TASK TO COMPLETE = Below are lines of records; copy exactly those from the one containing "word-break: normal;" through the one containing "70px; top: 84px;", leaving the pictures behind.

INPUT DATA =
----
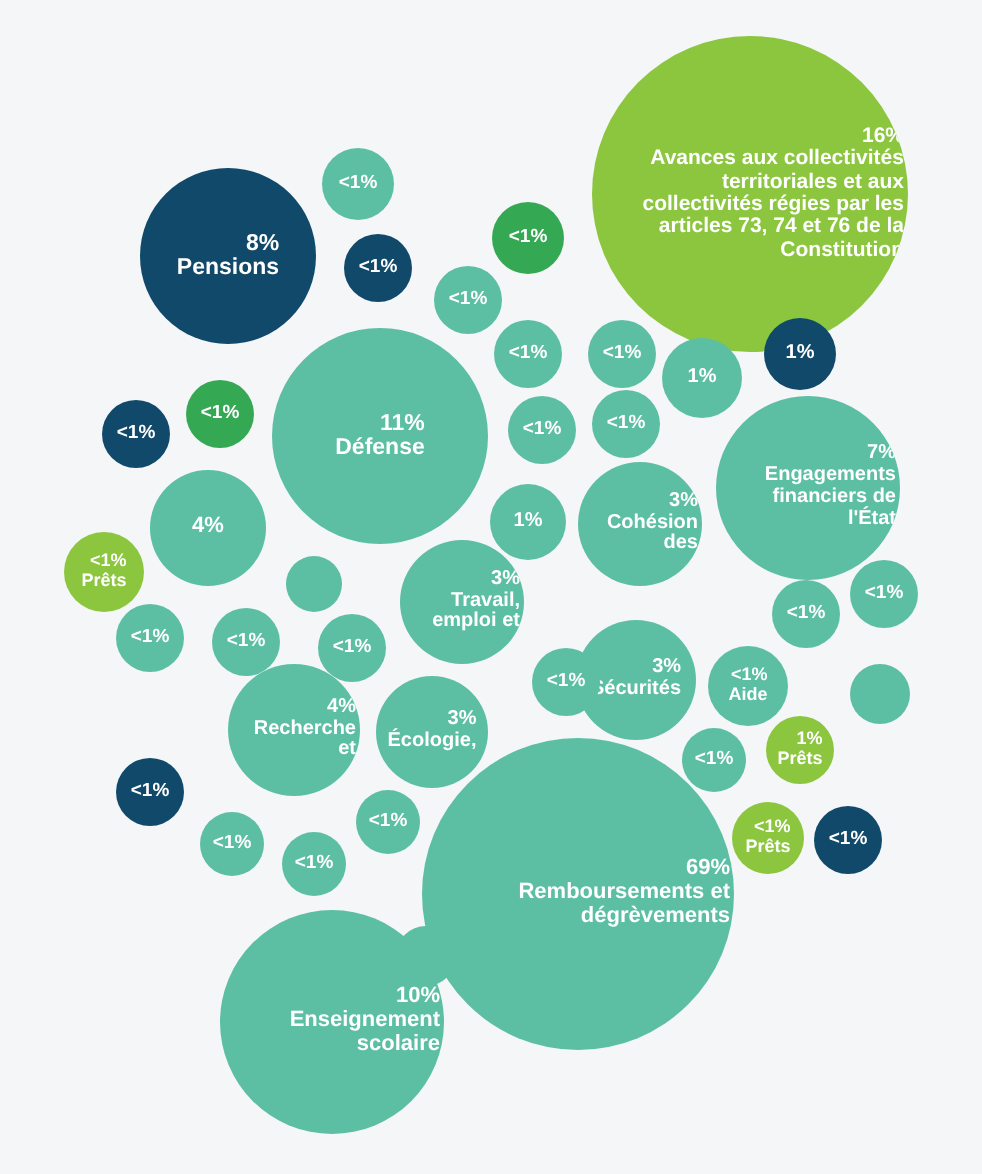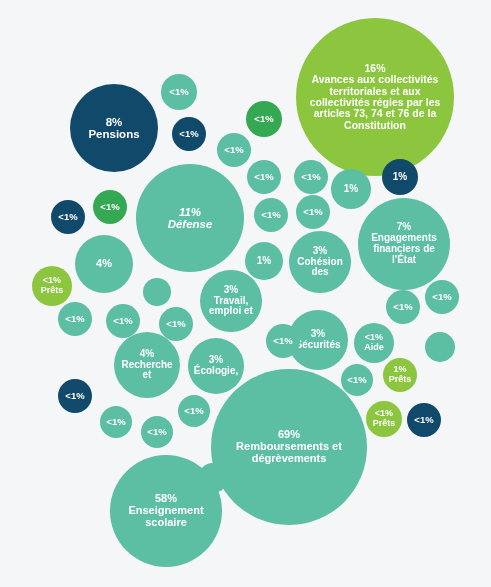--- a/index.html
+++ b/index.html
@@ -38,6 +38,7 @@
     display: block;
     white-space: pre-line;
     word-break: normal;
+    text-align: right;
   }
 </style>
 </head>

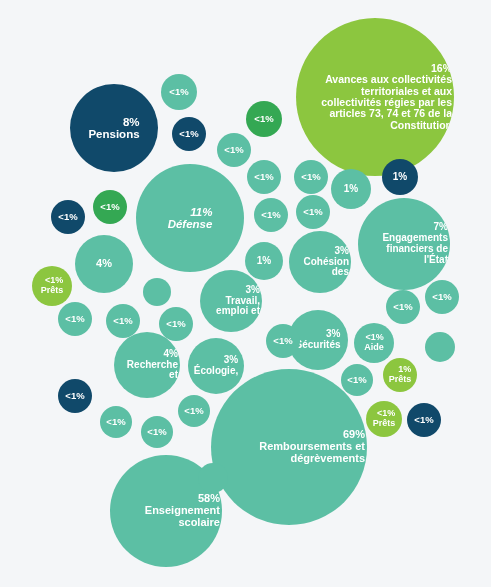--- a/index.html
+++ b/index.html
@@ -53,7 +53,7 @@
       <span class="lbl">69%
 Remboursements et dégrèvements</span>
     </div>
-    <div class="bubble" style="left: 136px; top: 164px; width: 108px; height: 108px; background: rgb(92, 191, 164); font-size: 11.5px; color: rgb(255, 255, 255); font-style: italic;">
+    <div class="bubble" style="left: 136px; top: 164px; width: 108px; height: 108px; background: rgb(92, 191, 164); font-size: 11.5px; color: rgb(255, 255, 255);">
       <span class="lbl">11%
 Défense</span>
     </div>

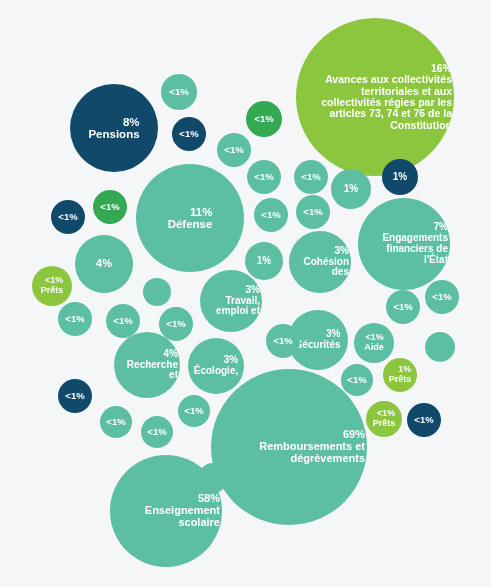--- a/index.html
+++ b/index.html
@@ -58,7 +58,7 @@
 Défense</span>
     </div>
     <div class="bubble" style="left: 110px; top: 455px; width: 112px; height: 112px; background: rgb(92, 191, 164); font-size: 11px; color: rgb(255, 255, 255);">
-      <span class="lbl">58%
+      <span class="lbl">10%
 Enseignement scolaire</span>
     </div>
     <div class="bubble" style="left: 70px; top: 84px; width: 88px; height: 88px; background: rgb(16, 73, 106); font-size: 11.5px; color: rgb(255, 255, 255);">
----
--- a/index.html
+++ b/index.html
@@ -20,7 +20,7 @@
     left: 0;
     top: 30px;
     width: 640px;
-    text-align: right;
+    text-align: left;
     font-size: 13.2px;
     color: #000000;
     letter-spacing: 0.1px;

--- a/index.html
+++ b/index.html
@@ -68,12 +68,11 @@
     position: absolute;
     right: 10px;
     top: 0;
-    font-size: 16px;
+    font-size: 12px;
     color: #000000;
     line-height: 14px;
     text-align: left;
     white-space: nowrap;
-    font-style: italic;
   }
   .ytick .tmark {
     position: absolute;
----
EXERCISE RESULT =
     word-break: normal;
+    text-align: right;
   }
 </style>
 </head>

--- a/index.html
+++ b/index.html
@@ -53,7 +53,7 @@
       <span class="lbl">69%
 Remboursements et dégrèvements</span>
     </div>
-    <div class="bubble" style="left: 136px; top: 164px; width: 108px; height: 108px; background: rgb(92, 191, 164); font-size: 11.5px; color: rgb(255, 255, 255); font-style: italic;">
+    <div class="bubble" style="left: 136px; top: 164px; width: 108px; height: 108px; background: rgb(92, 191, 164); font-size: 11.5px; color: rgb(255, 255, 255);">
       <span class="lbl">11%
 Défense</span>
     </div>

--- a/index.html
+++ b/index.html
@@ -58,7 +58,7 @@
 Défense</span>
     </div>
     <div class="bubble" style="left: 110px; top: 455px; width: 112px; height: 112px; background: rgb(92, 191, 164); font-size: 11px; color: rgb(255, 255, 255);">
-      <span class="lbl">58%
+      <span class="lbl">10%
 Enseignement scolaire</span>
     </div>
     <div class="bubble" style="left: 70px; top: 84px; width: 88px; height: 88px; background: rgb(16, 73, 106); font-size: 11.5px; color: rgb(255, 255, 255);">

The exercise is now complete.